Questa citazione dipinta su una sezione di muro conservata nell’East Side Gallery, il più famoso museo a cielo aperto di Berlino, è, a mio parere, perfetta per comprendere ciò che gli abitanti della capitale tedesca hanno passato nei 28 anni dopo la costruzione della barriera d’isolamento e la gioia provata dopo il crollo di essa.
Il 9 novembre 2019 sono stati celebrati i 30 anni dalla caduta del muro di Berlino, il quale, creato il 13 agosto 1961, aveva lo scopo di fermare le emigrazioni da Berlino Est, controllata dal regime comunista. In occasione dell’anniversario è stata organizzata dalla scuola una conferenza tenuta da Tommaso Speccher, storico ricercatore, docente e responsabile del progetto “Berlincolor”, agenzia turistico-culturale operante in Germania, che, durante il suo intervento, ha ripercorso le tappe antecedenti il 1961, a partire dall’Ora Zero, la fine della Seconda Guerra Mondiale. Il relatore, contraddistinguendosi sempre per la sua chiarezza e per la sua capacità di coinvolgimento, ha spiegato poi i passaggi che portarono allo scoppio della Guerra Fredda nel 1946 e alla nascita della ”cortina di ferro”, locuzione utilizzata per la prima volta da Churchill per indicare la divisione dell’Europa in due parti: quella occidentale sotto l’influenza angloamericana e quella orientale controllata dall’Unione Sovietica. Dal 1949, anno della nascita delle due Germanie (BRD a ovest e DDR a est), vari avvenimenti quali ad esempio il Patto Atlantico NATO e il Patto di Varsavia accentuarono le differenze tra i due blocchi europei, sancite definitivamente nel ’61 con la costruzione del muro. Non si trattava però semplicemente di un insieme di mattoni, bensì quello che oggi è il simbolo della capitale tedesca una volta rappresentava una barriera insormontabile: chiunque tentasse di oltrepassarlo veniva giustiziato dalle guardie sempre vigili oppure ferito a morte dal filo spinato.

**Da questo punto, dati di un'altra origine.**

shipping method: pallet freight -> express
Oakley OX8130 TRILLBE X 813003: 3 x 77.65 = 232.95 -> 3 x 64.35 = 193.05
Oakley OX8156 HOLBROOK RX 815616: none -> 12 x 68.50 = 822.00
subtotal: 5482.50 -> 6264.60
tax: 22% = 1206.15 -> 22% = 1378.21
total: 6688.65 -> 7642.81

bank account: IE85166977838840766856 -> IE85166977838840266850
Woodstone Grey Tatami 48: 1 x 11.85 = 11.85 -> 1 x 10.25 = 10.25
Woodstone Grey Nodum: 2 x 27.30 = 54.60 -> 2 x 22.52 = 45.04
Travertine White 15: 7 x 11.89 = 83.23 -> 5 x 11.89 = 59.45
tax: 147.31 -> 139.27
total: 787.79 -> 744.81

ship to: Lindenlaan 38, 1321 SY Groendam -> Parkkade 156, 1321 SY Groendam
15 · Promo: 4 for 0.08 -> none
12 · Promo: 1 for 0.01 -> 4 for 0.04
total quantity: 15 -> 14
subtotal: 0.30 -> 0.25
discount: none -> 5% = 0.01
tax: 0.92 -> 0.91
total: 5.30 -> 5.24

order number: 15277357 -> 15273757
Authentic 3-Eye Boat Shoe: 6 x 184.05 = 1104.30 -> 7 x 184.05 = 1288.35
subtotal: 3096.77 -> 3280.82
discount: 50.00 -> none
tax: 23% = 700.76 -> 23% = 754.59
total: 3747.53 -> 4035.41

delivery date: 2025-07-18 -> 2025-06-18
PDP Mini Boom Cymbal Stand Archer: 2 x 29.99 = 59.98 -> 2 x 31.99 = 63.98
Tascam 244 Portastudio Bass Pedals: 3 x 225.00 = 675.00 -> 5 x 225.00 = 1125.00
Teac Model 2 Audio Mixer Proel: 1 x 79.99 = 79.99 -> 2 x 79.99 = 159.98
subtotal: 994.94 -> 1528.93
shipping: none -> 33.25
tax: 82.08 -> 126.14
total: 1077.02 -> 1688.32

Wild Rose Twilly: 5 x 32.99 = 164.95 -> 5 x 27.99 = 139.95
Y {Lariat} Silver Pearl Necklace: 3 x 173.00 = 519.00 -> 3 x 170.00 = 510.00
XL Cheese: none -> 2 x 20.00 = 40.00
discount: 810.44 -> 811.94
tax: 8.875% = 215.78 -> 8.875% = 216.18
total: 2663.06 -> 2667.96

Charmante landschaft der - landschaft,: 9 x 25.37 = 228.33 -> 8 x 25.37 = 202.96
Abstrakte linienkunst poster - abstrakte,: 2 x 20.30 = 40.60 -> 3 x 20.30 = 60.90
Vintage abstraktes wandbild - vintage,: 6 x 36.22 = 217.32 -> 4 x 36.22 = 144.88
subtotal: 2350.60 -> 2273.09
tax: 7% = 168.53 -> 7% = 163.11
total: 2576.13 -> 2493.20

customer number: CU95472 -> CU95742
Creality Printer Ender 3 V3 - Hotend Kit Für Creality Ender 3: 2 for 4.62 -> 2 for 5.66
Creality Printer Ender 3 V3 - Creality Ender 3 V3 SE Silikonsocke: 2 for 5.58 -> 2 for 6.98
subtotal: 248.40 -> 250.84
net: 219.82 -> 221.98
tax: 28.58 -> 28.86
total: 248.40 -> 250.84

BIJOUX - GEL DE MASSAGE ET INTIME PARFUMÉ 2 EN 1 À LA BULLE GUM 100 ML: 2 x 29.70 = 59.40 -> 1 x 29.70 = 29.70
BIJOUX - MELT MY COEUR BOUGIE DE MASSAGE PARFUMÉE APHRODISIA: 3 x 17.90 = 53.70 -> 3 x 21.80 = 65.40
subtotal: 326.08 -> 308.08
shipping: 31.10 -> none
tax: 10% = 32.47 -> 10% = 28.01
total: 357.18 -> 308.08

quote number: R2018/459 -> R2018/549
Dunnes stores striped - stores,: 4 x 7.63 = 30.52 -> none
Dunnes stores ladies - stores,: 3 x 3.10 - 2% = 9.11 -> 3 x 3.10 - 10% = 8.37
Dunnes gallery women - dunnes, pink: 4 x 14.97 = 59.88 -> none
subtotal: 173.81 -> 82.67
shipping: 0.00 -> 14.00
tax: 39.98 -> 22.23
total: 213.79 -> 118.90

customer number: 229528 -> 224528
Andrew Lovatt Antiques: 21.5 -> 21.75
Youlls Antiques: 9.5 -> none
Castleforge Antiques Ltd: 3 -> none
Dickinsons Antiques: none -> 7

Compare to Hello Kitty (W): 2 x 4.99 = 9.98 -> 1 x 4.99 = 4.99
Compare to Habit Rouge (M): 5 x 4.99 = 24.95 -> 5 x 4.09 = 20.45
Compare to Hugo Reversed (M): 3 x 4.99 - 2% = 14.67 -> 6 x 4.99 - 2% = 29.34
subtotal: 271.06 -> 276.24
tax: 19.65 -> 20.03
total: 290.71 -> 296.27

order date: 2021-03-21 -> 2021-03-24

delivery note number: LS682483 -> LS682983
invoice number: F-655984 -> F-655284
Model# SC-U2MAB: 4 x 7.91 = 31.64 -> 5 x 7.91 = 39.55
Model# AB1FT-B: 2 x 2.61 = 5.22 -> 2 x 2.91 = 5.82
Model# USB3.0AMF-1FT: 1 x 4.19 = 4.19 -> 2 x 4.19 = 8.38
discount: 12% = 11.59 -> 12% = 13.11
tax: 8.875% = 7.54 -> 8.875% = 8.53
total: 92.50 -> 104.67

Il muro è stato per molti anni un edificio del terrore, della paura, un luogo in cui differenze sociali e politiche eclissavano la vera natura dell’uomo, caratterizzata da solidarietà e empatia: solo nel ’89 il luogo in cui sorgeva questa struttura è diventato emblema di unione e di gioia. Grazie alle parole di Tommaso Speccher, ci è stata data la possibilità di comprendere meglio le diverse fasi della storia della Germania che l’hanno portata ad essere lo stato potente che è oggi e di capire il dolore di tutti coloro a cui sono stati portati via gli amici, la famiglia e una parte di vita.